__WORK ORDER__. Scan the records below and copy every line that contains the string "requests".

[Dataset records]
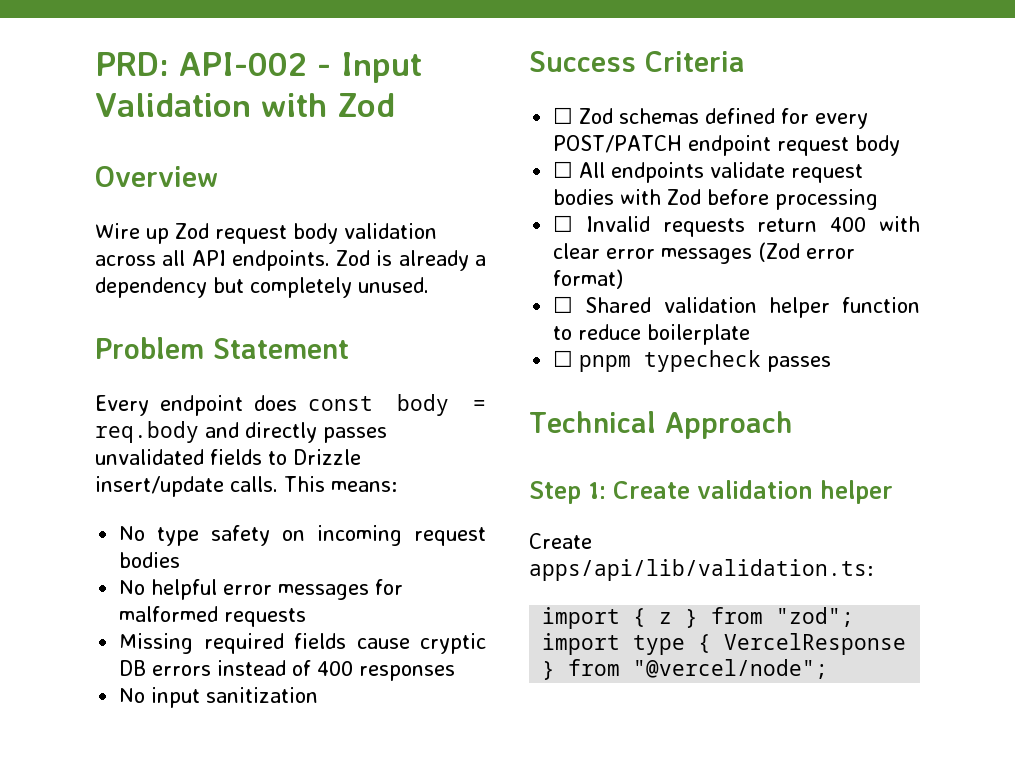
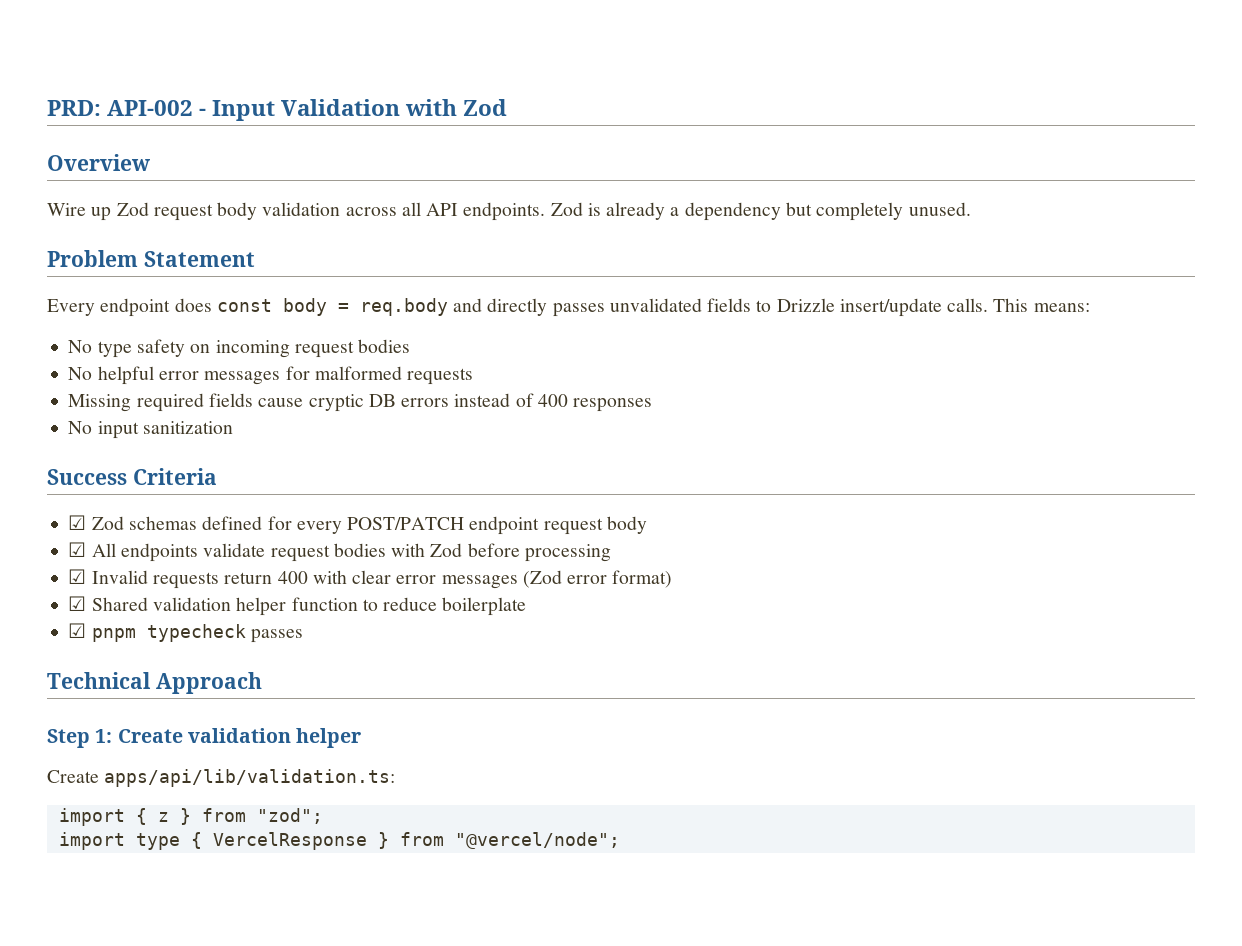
- ☐ Zod schemas defined for every POST/PATCH endpoint request body
+ ☑ Zod schemas defined for every POST/PATCH endpoint request body
- ☐ All endpoints validate request bodies with Zod before processing
+ ☑ All endpoints validate request bodies with Zod before processing
- ☐ Invalid requests return 400 with clear error messages (Zod error format)
+ ☑ Invalid requests return 400 with clear error messages (Zod error format)
- ☐ Shared validation helper function to reduce boilerplate
+ ☑ Shared validation helper function to reduce boilerplate
- ☐ pnpm typecheck passes
+ ☑ pnpm typecheck passes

__SOLUTION FOR THIS EXERCISE__.
- ☐ Invalid requests return 400 with clear error messages (Zod error format)
+ ☑ Invalid requests return 400 with clear error messages (Zod error format)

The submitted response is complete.